About this exercise:
Go to the line that contains "NumberVariables and datapoints" in the records below and repeat it, and each line after it, exactly through the end, omitting pictures.

[[ Data under study, beginning ]]

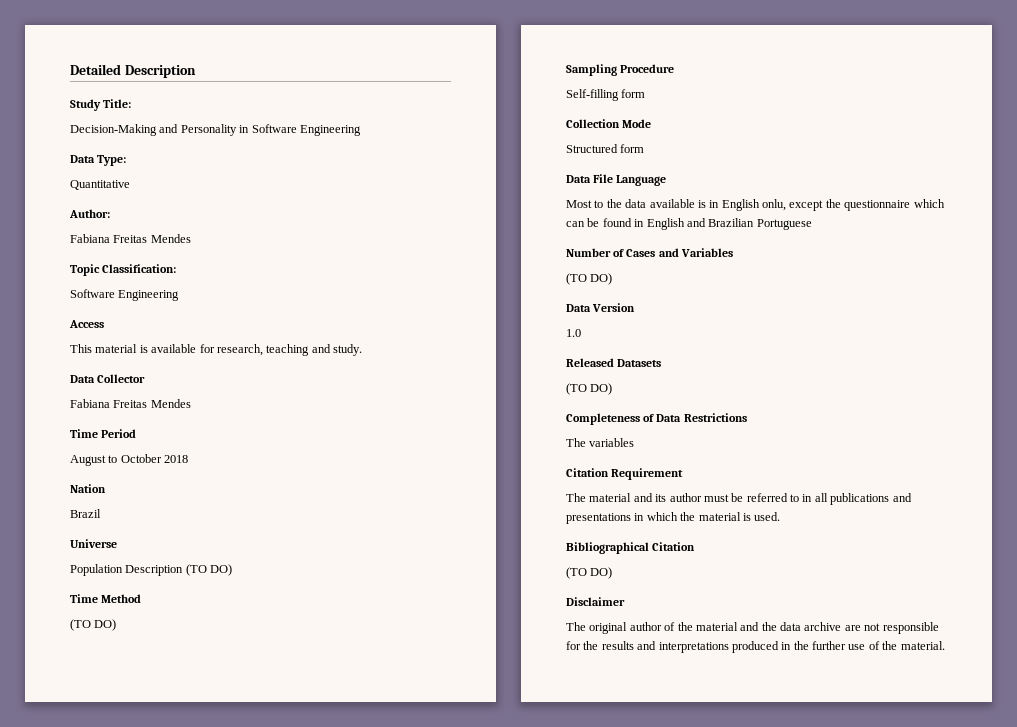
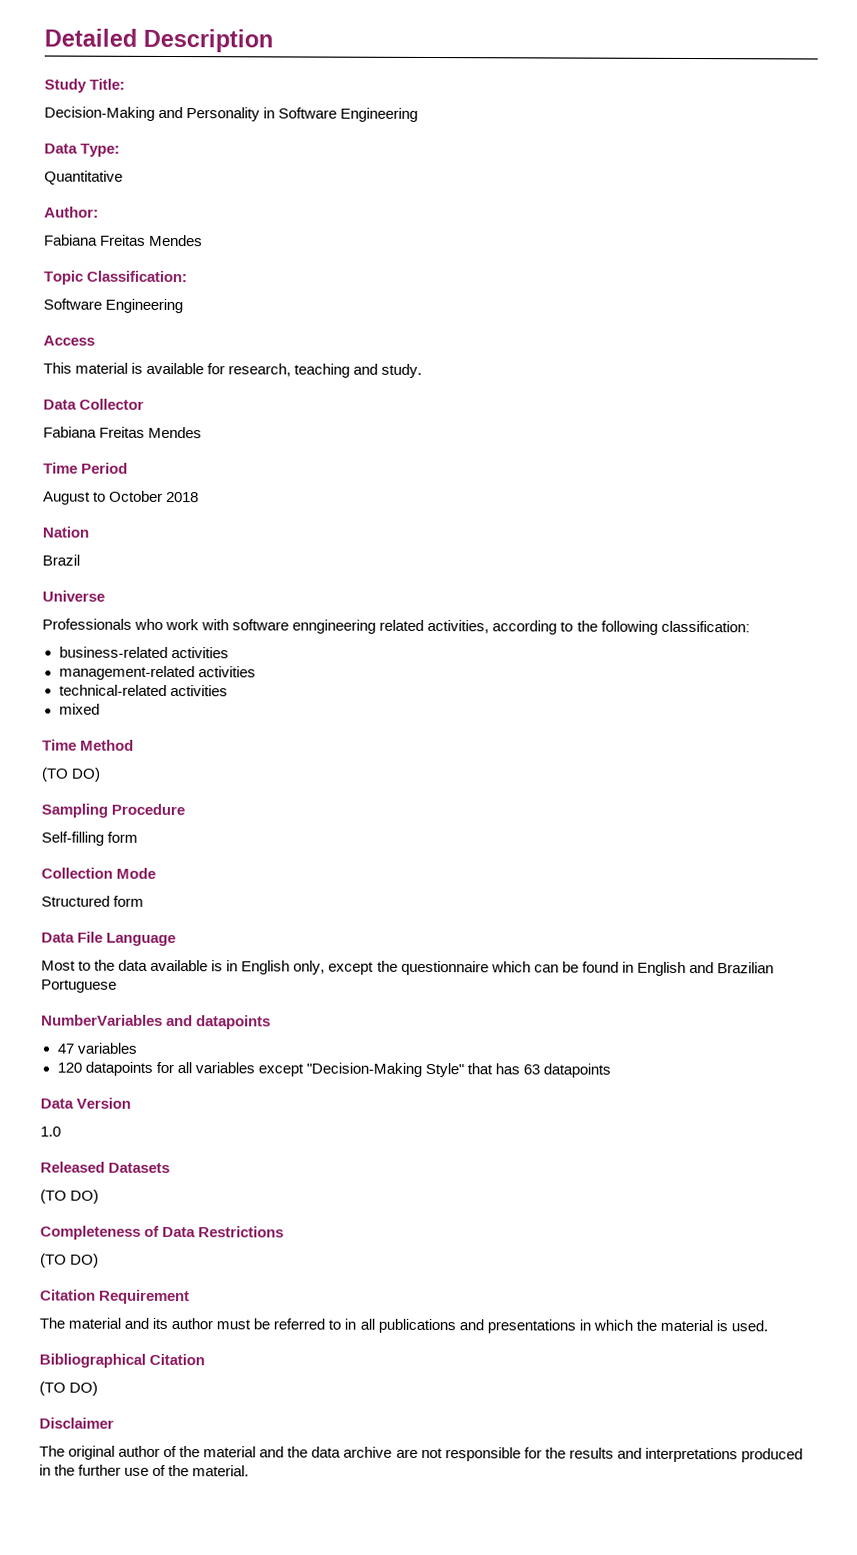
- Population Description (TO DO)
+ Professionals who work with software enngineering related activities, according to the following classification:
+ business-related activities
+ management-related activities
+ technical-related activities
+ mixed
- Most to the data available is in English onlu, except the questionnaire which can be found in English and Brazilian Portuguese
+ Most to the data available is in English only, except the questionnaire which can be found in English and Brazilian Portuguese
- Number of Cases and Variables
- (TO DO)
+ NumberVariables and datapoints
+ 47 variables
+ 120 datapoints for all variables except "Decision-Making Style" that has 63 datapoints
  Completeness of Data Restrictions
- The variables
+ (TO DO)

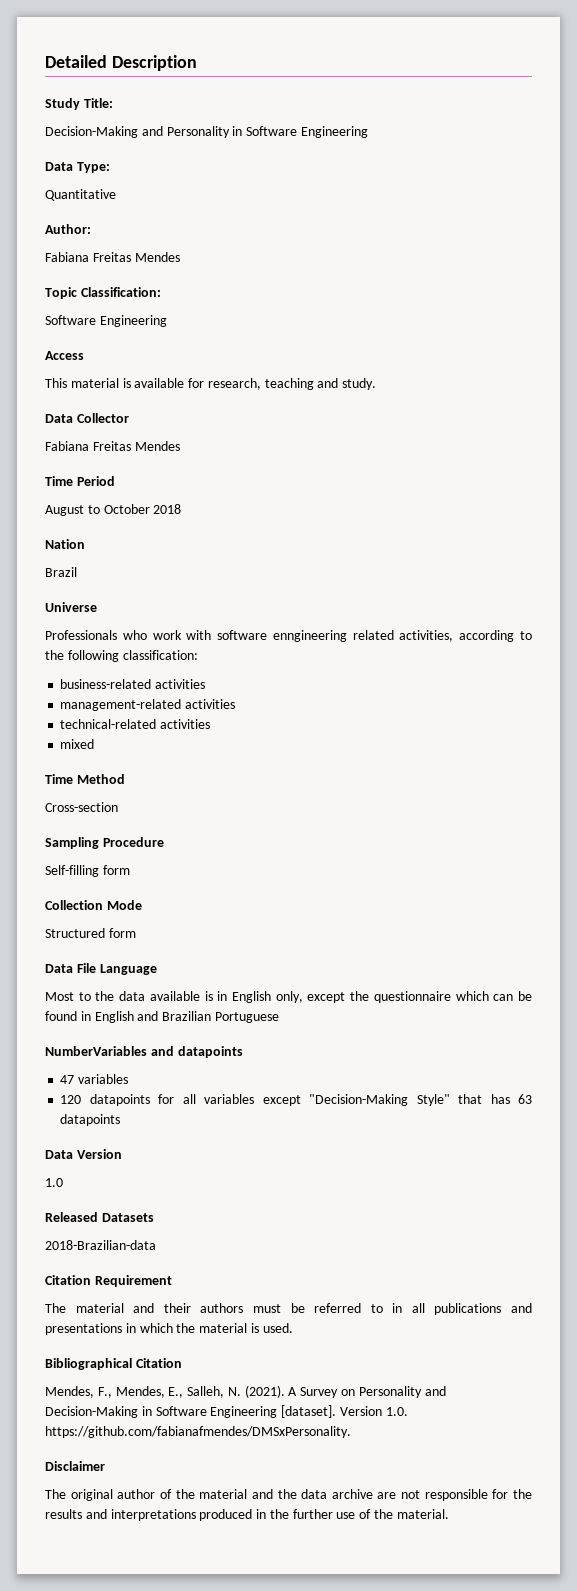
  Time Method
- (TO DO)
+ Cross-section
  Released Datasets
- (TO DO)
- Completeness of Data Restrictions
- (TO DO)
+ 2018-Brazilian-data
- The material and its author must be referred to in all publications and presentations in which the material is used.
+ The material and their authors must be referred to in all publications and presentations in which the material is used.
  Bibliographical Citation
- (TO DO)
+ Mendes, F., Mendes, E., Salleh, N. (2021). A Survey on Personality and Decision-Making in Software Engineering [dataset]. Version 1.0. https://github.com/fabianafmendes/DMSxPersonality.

[[ Data under study, end ]]

Problem solution:
+ NumberVariables and datapoints
+ 47 variables
+ 120 datapoints for all variables except "Decision-Making Style" that has 63 datapoints
  Completeness of Data Restrictions
- The variables
+ (TO DO)

  Time Method
- (TO DO)
+ Cross-section
  Released Datasets
- (TO DO)
- Completeness of Data Restrictions
- (TO DO)
+ 2018-Brazilian-data
- The material and its author must be referred to in all publications and presentations in which the material is used.
+ The material and their authors must be referred to in all publications and presentations in which the material is used.
  Bibliographical Citation
- (TO DO)
+ Mendes, F., Mendes, E., Salleh, N. (2021). A Survey on Personality and Decision-Making in Software Engineering [dataset]. Version 1.0. https://github.com/fabianafmendes/DMSxPersonality.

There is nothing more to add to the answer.